# Parasitic drain on Battery



## Roqetman (Aug 31, 2015)

My '65 seems to have a parasitic drain that's killing the battery. I only thing that has power with the switch off is the in-dash clock which was converted to a quartz movement, the radio is not yet in the car. Does anyone have a good step-by-step process for checking this? Also, i replaced the ignition switch because the old one was temperamental. Both the old switch and the new one allow the engine to keep running if you switch it from on-to-off-to-accessory. Any thoughts on this? Thanks!


----------



## Goat Roper (Oct 28, 2014)

Check your voltage regulator, if it is mechanical and the points stick it will continue running once the ignition is switched off and will also cause the drain.


----------



## Roqetman (Aug 31, 2015)

Goat Roper said:


> Check your voltage regulator, if it is mechanical and the points stick it will continue running once the ignition is switched off and will also cause the drain.


My car has been converted to internal voltage regulator in the alternator and electronic ignition.


----------



## 1970 Lemans (Jul 25, 2009)

You might want to measure the degree of leakage (in amps) and then pull the fuse to the clock and see if the current use goes to zero or if there is any residual . I think I would then start disconnecting stuff (at the fuse box) and look for any additional change. As an aside, is there a glove box light on the 65? if so, maybe it is staying on (I had that problem with my 70)?


----------



## Roqetman (Aug 31, 2015)

1970 Lemans said:


> You might want to measure the degree of leakage (in amps) and then pull the fuse to the clock and see if the current use goes to zero or if there is any residual . I think I would then start disconnecting stuff (at the fuse box) and look for any additional change. As an aside, is there a glove box light on the 65? if so, maybe it is staying on (I had that problem with my 70)?

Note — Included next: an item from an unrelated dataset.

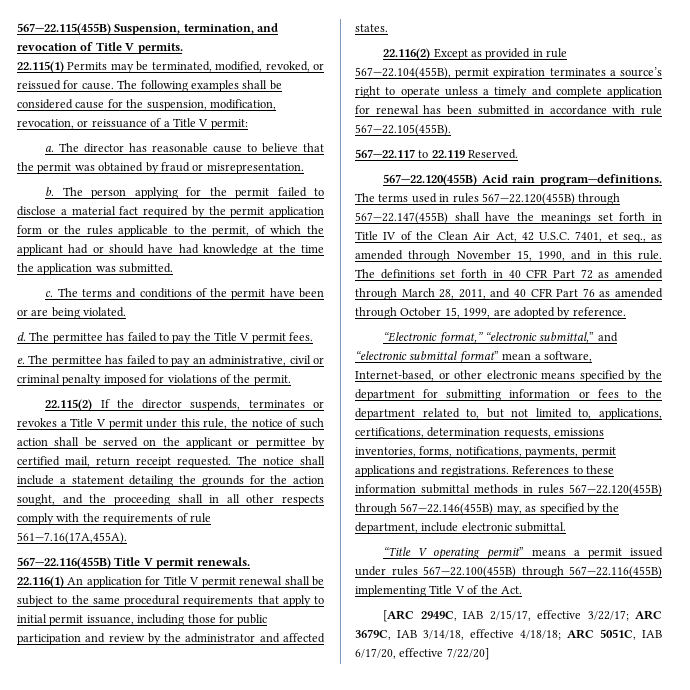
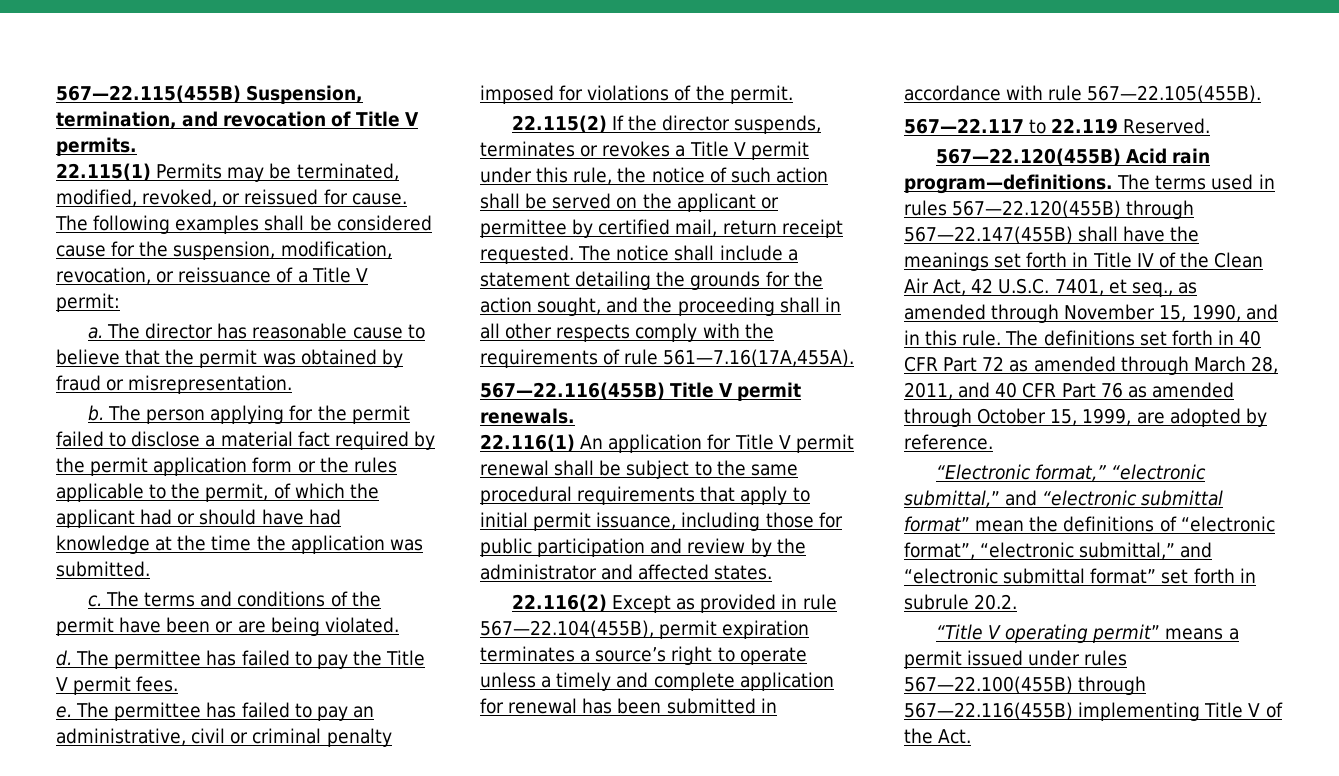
- “Electronic format,” “electronic submittal,” and “electronic submittal format” mean a software, Internet-based, or other electronic means specified by the department for submitting information or fees to the department related to, but not limited to, applications, certifications, determination requests, emissions inventories, forms, notifications, payments, permit applications and registrations. References to these information submittal methods in rules 567—22.120(455B) through 567—22.146(455B) may, as specified by the department, include electronic submittal.
+ “Electronic format,” “electronic submittal,” and “electronic submittal format” mean the definitions of “electronic format”, “electronic submittal,” and “electronic submittal format” set forth in subrule 20.2.
- [ARC 2949C, IAB 2/15/17, effective 3/22/17; ARC 3679C, IAB 3/14/18, effective 4/18/18; ARC 5051C, IAB 6/17/20, effective 7/22/20]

Thanks for the advice. I'll try checking it again by pulling fuses.


----------



## ALKYGTO (Mar 29, 2010)

Does your horn work? If not it could be the horn relay.


----------



## Roqetman (Aug 31, 2015)

Yes, the horn, dash lights, dome light, headlights, taillights, turn signals, backup lights, cigar lighter all work properly. I've been reinstalling the instrument panel and neither the radio nor glove box light are installed yet.


----------



## Goat Roper (Oct 28, 2014)

Try disconnecting the red wire on your alternator.
There is a diode (one way electrical valve) in internally regulated alternators and if it goes bad it will cause a drain.


----------



## Bruce Dodds (Sep 29, 2017)

these can be tough but if you keep at it and pull fuses and disconnect pieces one at a time you will find it


----------



## jjmnav (Dec 6, 2016)

I have a similar issue with my '68. Measured a 3.95 Amp draw, pulled all fuses and draw dropped to 0.28 Amp, with only the CLK-LTR-CTSY fuse pulled have 0.29 Amp (TAIL fuse seems add the extremely minor 0.01 Amp). 
The clock itself cannot pull 3 Amps or more can it?? Guess I'll find out when I pull power wire from it, but suspect I'll be checking everything on that fuse.
Still concerned about the almost third of an amp with all fuses pulled. Or should I expect that??
Hope Optima Red has as good of warrantee as I remember - I may have worn this one out in less than 2 years.


----------